Still, Fulkerson said, the nation’s health-care reform has to address the disparity in coverage among races.

Discussion: 4 comments so far…

  1. Company-paid for healthcare insurance will soon be a thing of the past in Nevada. Businesses have to survive in tough downturn times and employees' perks are easy to slice off, to make the bottom line until the good times return.

  2. I was lucky. Retired at 58 with a bum neck. Had all the tests and stuff, and simply gave up trying to work at a keyboard for 10 hours a day. Lucky because I had saved money all my life, and so, when I became eligible for my company's retired healthcare plan, I enrolled immediately. So from age 58 to 65, I never had a sick day. Don't smoke, workout every day. How much did my Aetna plan cost me? Can you say $48,000 bucks? Thank you Jesus for Medicare. But it is a disgrace how we don't have some sort of national healthcare. But then again, most of the people who oppose national healthcare are stupid rednecks, who infest the Rocky Mountains, and especially Nevada. Must be fun sitting in the ER for 6-8 hours, dying for a smoke....

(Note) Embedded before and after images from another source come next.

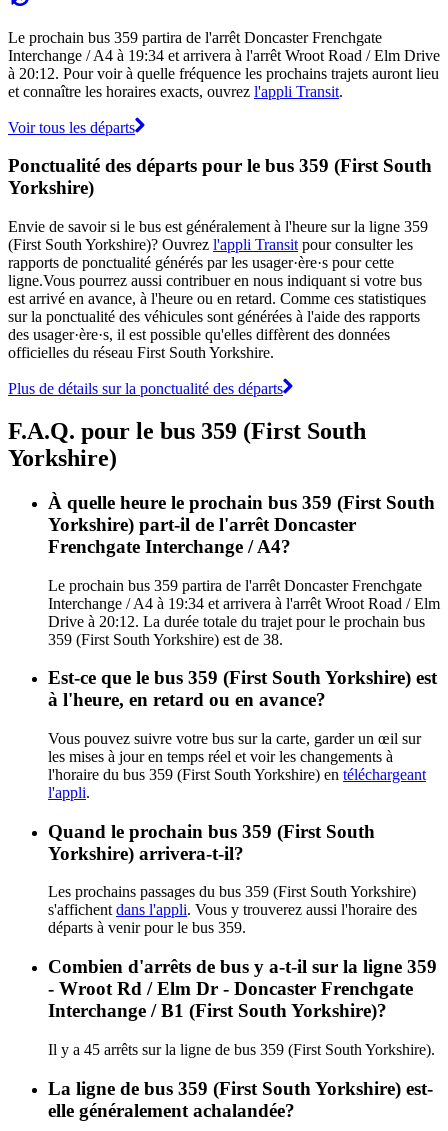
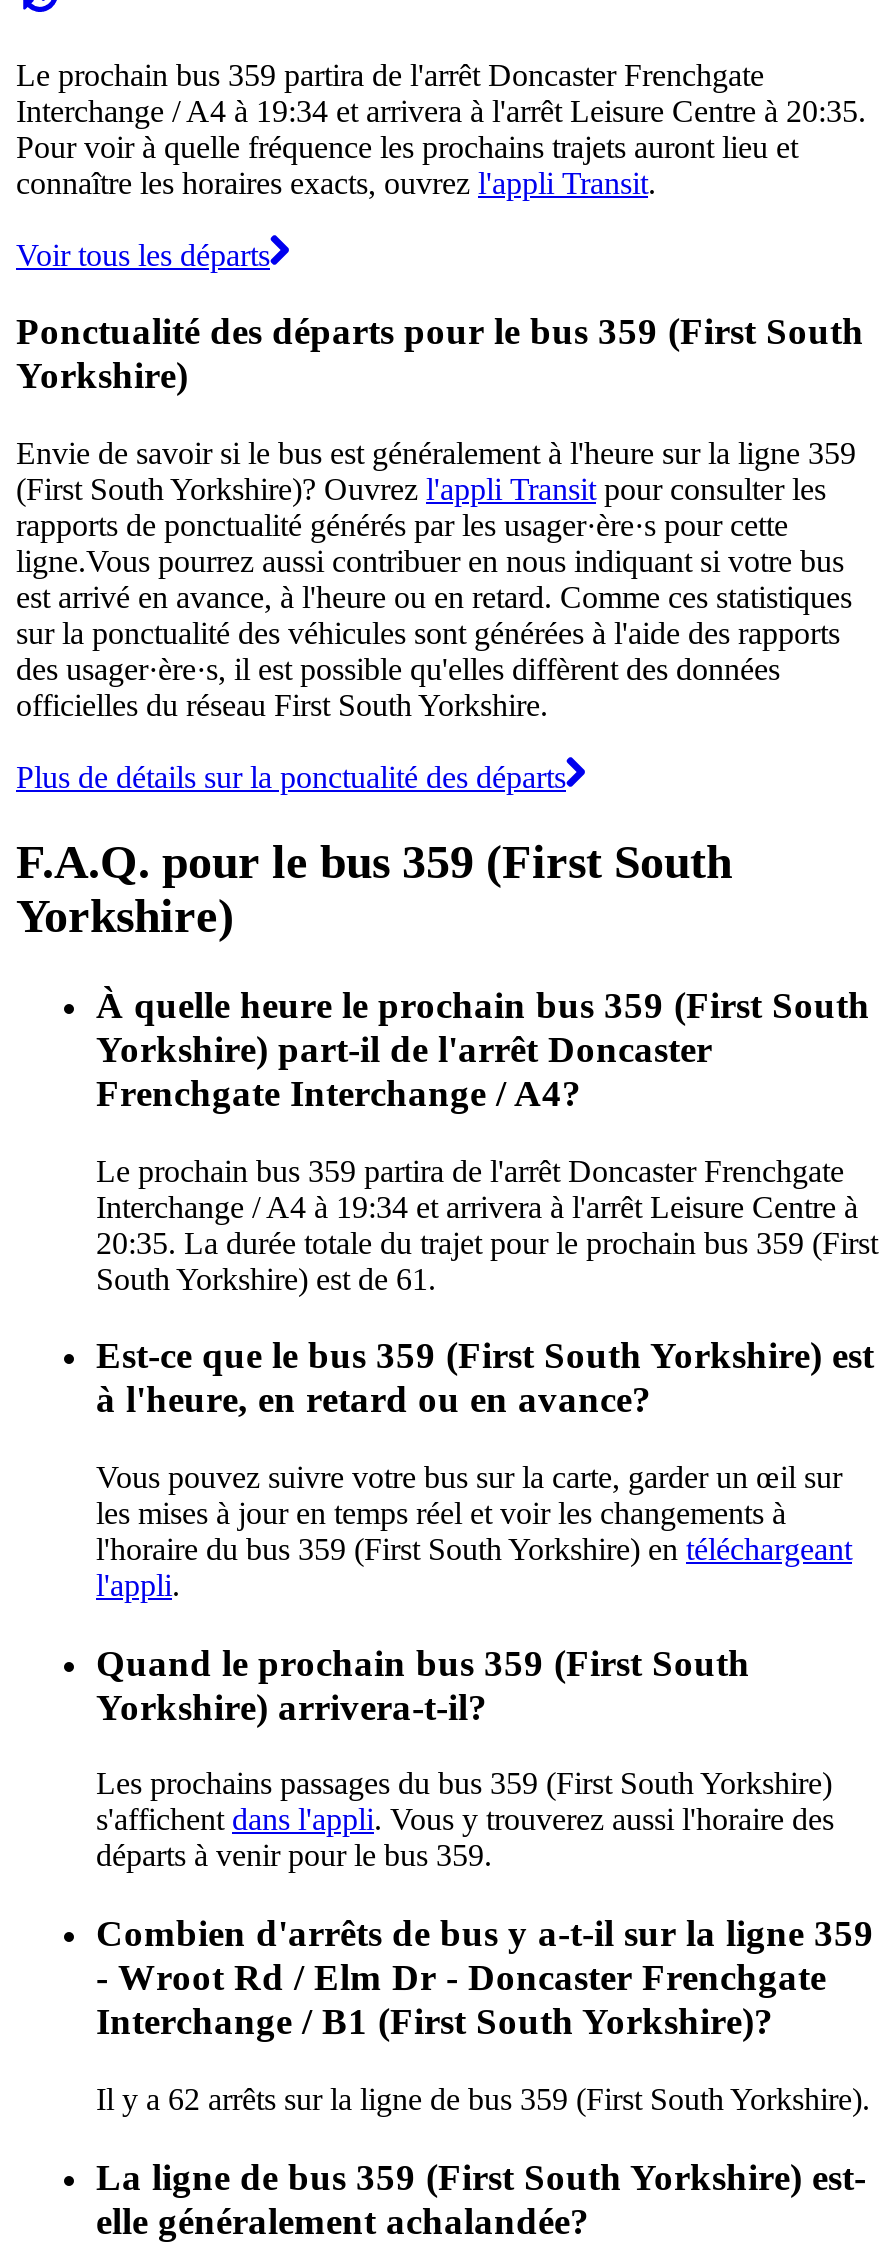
- Interchange / A4 à 19:34 et arrivera à l'arrêt Wroot Road / Elm Drive
- à 20:12. Pour voir à quelle fréquence les prochains trajets auront lieu
- et connaître les horaires exacts, ouvrez l'appli Transit.
+ Interchange / A4 à 19:34 et arrivera à l'arrêt Leisure Centre à 20:35.
+ Pour voir à quelle fréquence les prochains trajets auront lieu et
+ connaître les horaires exacts, ouvrez l'appli Transit.

- Interchange / A4 à 19:34 et arrivera à l'arrêt Wroot Road / Elm
- Drive à 20:12. La durée totale du trajet pour le prochain bus
- 359 (First South Yorkshire) est de 38.
+ Interchange / A4 à 19:34 et arrivera à l'arrêt Leisure Centre à
+ 20:35. La durée totale du trajet pour le prochain bus 359 (First
+ South Yorkshire) est de 61.

- Il y a 45 arrêts sur la ligne de bus 359 (First South Yorkshire).
+ Il y a 62 arrêts sur la ligne de bus 359 (First South Yorkshire).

  3. Why are people making over $42,000 a year without health care insurance? They chose not to buy it. They risk not getting sick in exchange for the premium savings. Freedom of choice. Strange word freedom, it lets you make choices, good and bad. I guess that's old fashion

  4. The US health care system is the most expensive in the world, costing nearly twice as much as the Canadian system, which is #2. The Canadian system covers everybody. And since it's provided through the government, not the employer, Canadians who lose their jobs don't also lose their health care. Nobody in Canada goes bankrupt because of medical bills, but medical bills are one of the leading causes of bankruptcy in the US.
    So if we adopt a Canadian-style system ("single-payer" is the buzzword) we save lots of money and cover everybody. It's a great idea!

    So why don't we have it already? Opposition from the insurance companies, who would be eliminated from a single-payer system.